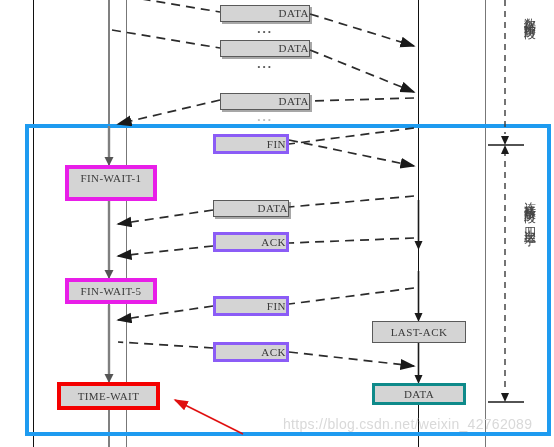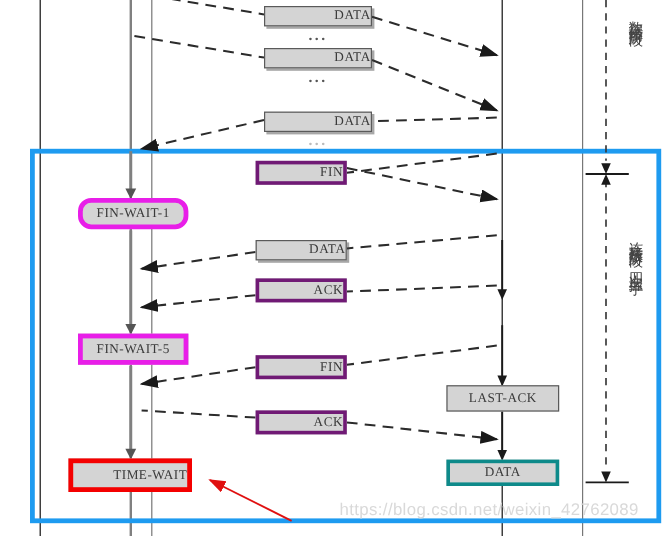--- a/index.html
+++ b/index.html
@@ -22,7 +22,7 @@
           border:1px solid #5a5a5a;text-align:right;color:#3a3a3a;
           font-size:11px;letter-spacing:.5px;line-height:15px;
           box-shadow:2px 2px 0 rgba(60,60,60,.45);}
-  .msgbox.hi{border:3px solid #701a75;box-shadow:none;}
+  .msgbox.hi{border:3px solid #8b5cf6;box-shadow:none;}
 
   
   .statebox{position:absolute;box-sizing:border-box;background:#d4d4d4;

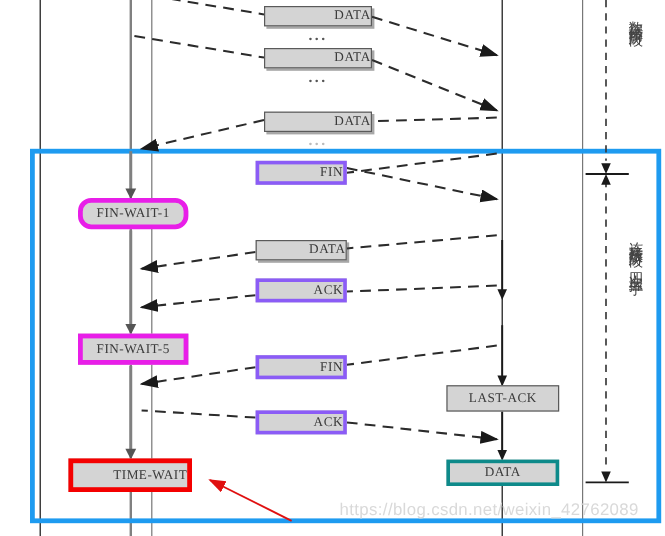--- a/index.html
+++ b/index.html
@@ -151,7 +151,7 @@
   <div class="msgbox hi" style="left:213px;top:296px;width:76px;height:20px;line-height:14px;">FIN</div>
   <div class="msgbox hi" style="left:213px;top:342px;width:76px;height:20px;line-height:14px;">ACK</div>
 
-  <div class="statebox magenta" style="left:65px;top:165px;width:92px;height:26px;line-height:18px;border-radius:11px;">FIN-WAIT-1</div>
+  <div class="statebox magenta" style="left:65px;top:165px;width:92px;height:36px;line-height:18px;">FIN-WAIT-1</div>
   <div class="statebox magenta" style="left:65px;top:278px;width:92px;height:26px;line-height:18px;">FIN-WAIT-5</div>
   <div class="statebox red" style="left:57px;top:382px;width:103px;height:28px;line-height:20px;text-align:right;">TIME-WAIT</div>
 

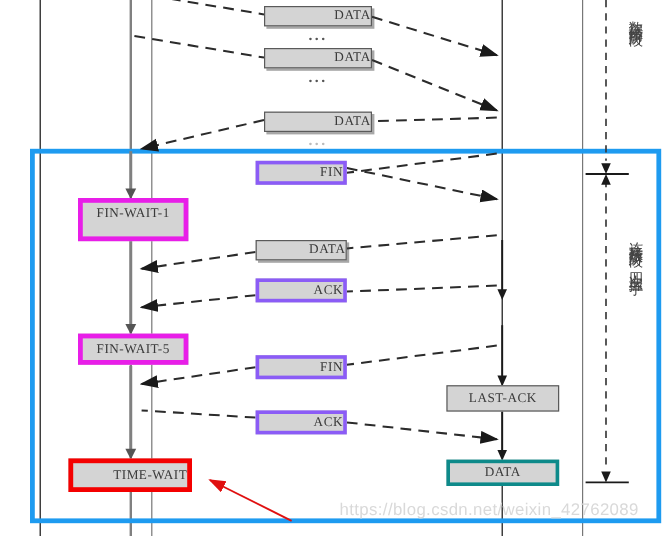--- a/index.html
+++ b/index.html
@@ -153,7 +153,7 @@
 
   <div class="statebox magenta" style="left:65px;top:165px;width:92px;height:36px;line-height:18px;">FIN-WAIT-1</div>
   <div class="statebox magenta" style="left:65px;top:278px;width:92px;height:26px;line-height:18px;">FIN-WAIT-5</div>
-  <div class="statebox red" style="left:57px;top:382px;width:103px;height:28px;line-height:20px;text-align:right;">TIME-WAIT</div>
+  <div class="statebox red" style="left:57px;top:382px;width:103px;height:28px;line-height:20px;">TIME-WAIT</div>
 
   <div class="statebox" style="left:372px;top:321px;width:94px;height:22px;line-height:20px;">LAST-ACK</div>
   <div class="statebox teal" style="left:372px;top:383px;width:94px;height:22px;line-height:16px;">DATA</div>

_AIM OF THE TASK_
Output all of the entries verbatim, leaving out any images.

_EXERCISE SOLUTION_
--- a/index.html
+++ b/index.html
@@ -22,7 +22,7 @@
           border:1px solid #5a5a5a;text-align:right;color:#3a3a3a;
           font-size:11px;letter-spacing:.5px;line-height:15px;
           box-shadow:2px 2px 0 rgba(60,60,60,.45);}
-  .msgbox.hi{border:3px solid #701a75;box-shadow:none;}
+  .msgbox.hi{border:3px solid #8b5cf6;box-shadow:none;}
 
   
   .statebox{position:absolute;box-sizing:border-box;background:#d4d4d4;

--- a/index.html
+++ b/index.html
@@ -151,7 +151,7 @@
   <div class="msgbox hi" style="left:213px;top:296px;width:76px;height:20px;line-height:14px;">FIN</div>
   <div class="msgbox hi" style="left:213px;top:342px;width:76px;height:20px;line-height:14px;">ACK</div>
 
-  <div class="statebox magenta" style="left:65px;top:165px;width:92px;height:26px;line-height:18px;border-radius:11px;">FIN-WAIT-1</div>
+  <div class="statebox magenta" style="left:65px;top:165px;width:92px;height:36px;line-height:18px;">FIN-WAIT-1</div>
   <div class="statebox magenta" style="left:65px;top:278px;width:92px;height:26px;line-height:18px;">FIN-WAIT-5</div>
   <div class="statebox red" style="left:57px;top:382px;width:103px;height:28px;line-height:20px;text-align:right;">TIME-WAIT</div>
 

--- a/index.html
+++ b/index.html
@@ -153,7 +153,7 @@
 
   <div class="statebox magenta" style="left:65px;top:165px;width:92px;height:36px;line-height:18px;">FIN-WAIT-1</div>
   <div class="statebox magenta" style="left:65px;top:278px;width:92px;height:26px;line-height:18px;">FIN-WAIT-5</div>
-  <div class="statebox red" style="left:57px;top:382px;width:103px;height:28px;line-height:20px;text-align:right;">TIME-WAIT</div>
+  <div class="statebox red" style="left:57px;top:382px;width:103px;height:28px;line-height:20px;">TIME-WAIT</div>
 
   <div class="statebox" style="left:372px;top:321px;width:94px;height:22px;line-height:20px;">LAST-ACK</div>
   <div class="statebox teal" style="left:372px;top:383px;width:94px;height:22px;line-height:16px;">DATA</div>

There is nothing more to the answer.